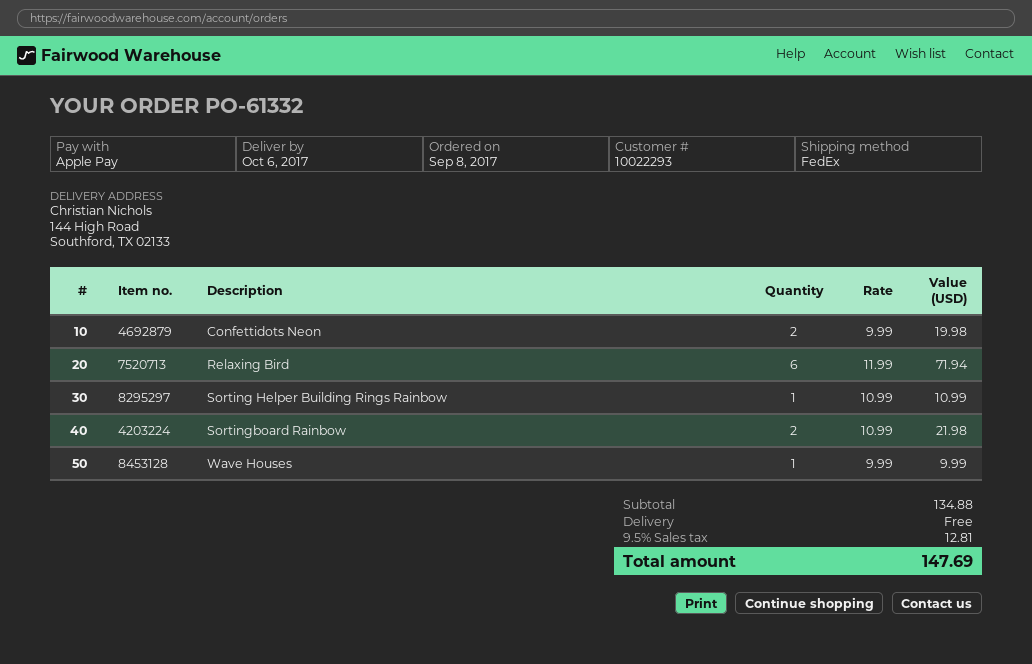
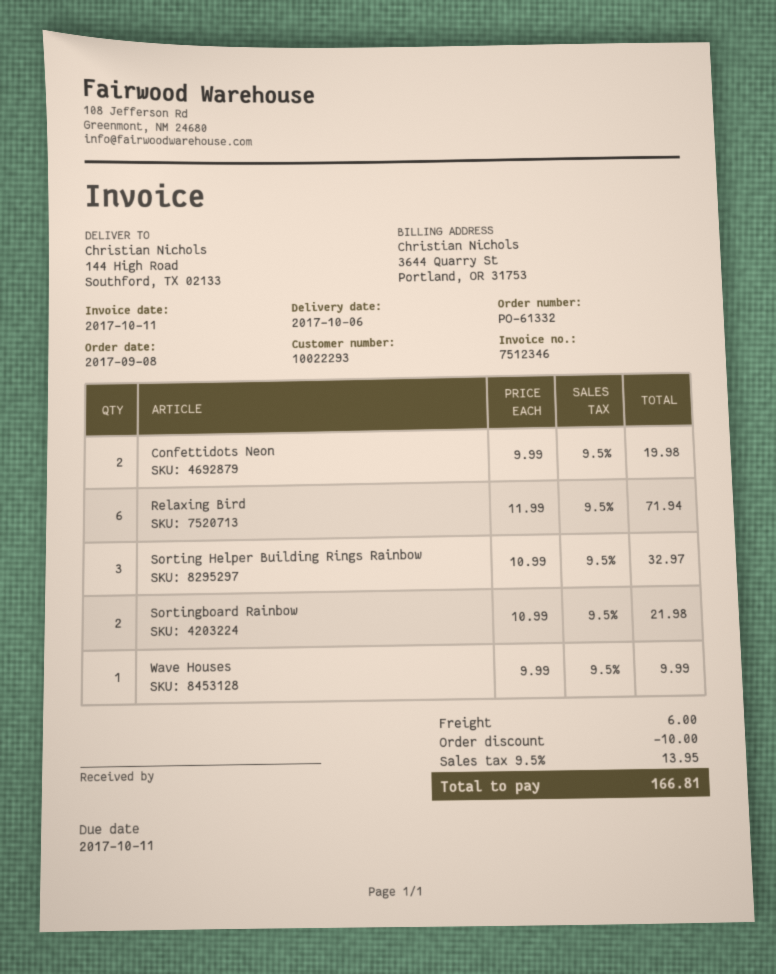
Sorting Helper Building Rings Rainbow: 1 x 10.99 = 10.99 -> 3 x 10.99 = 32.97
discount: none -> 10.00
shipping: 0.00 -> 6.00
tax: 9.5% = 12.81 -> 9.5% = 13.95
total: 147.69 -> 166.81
* * *
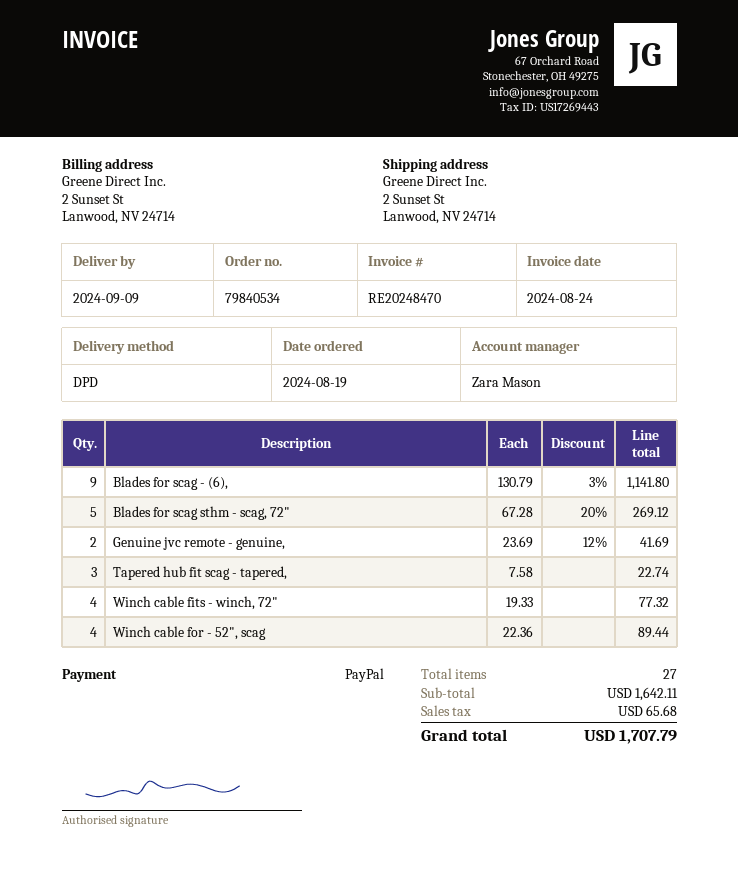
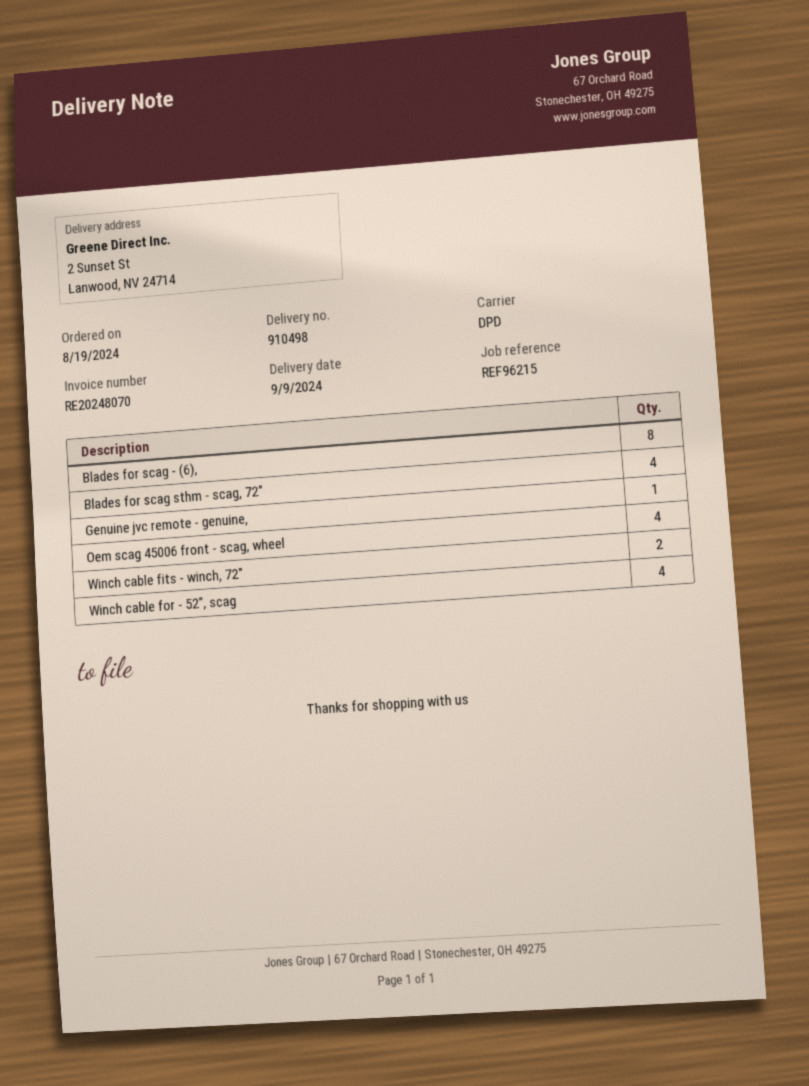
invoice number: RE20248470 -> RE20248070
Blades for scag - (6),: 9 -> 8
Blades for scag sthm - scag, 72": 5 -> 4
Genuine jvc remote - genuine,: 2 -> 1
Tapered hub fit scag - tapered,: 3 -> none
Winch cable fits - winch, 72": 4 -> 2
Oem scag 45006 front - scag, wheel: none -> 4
* * *
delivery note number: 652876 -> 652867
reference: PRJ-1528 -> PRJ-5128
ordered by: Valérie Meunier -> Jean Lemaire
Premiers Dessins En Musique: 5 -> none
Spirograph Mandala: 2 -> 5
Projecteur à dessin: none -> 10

● WHAT THE TASK ASKS:
Retype only the lines above between the line with "Blades for scag sthm" and the line with "Oem scag 45006 front - scag, wheel: none -> 4", counting those two lines as well, and keep every character as it is.

● EXPECTED ANSWER:
Blades for scag sthm - scag, 72": 5 -> 4
Genuine jvc remote - genuine,: 2 -> 1
Tapered hub fit scag - tapered,: 3 -> none
Winch cable fits - winch, 72": 4 -> 2
Oem scag 45006 front - scag, wheel: none -> 4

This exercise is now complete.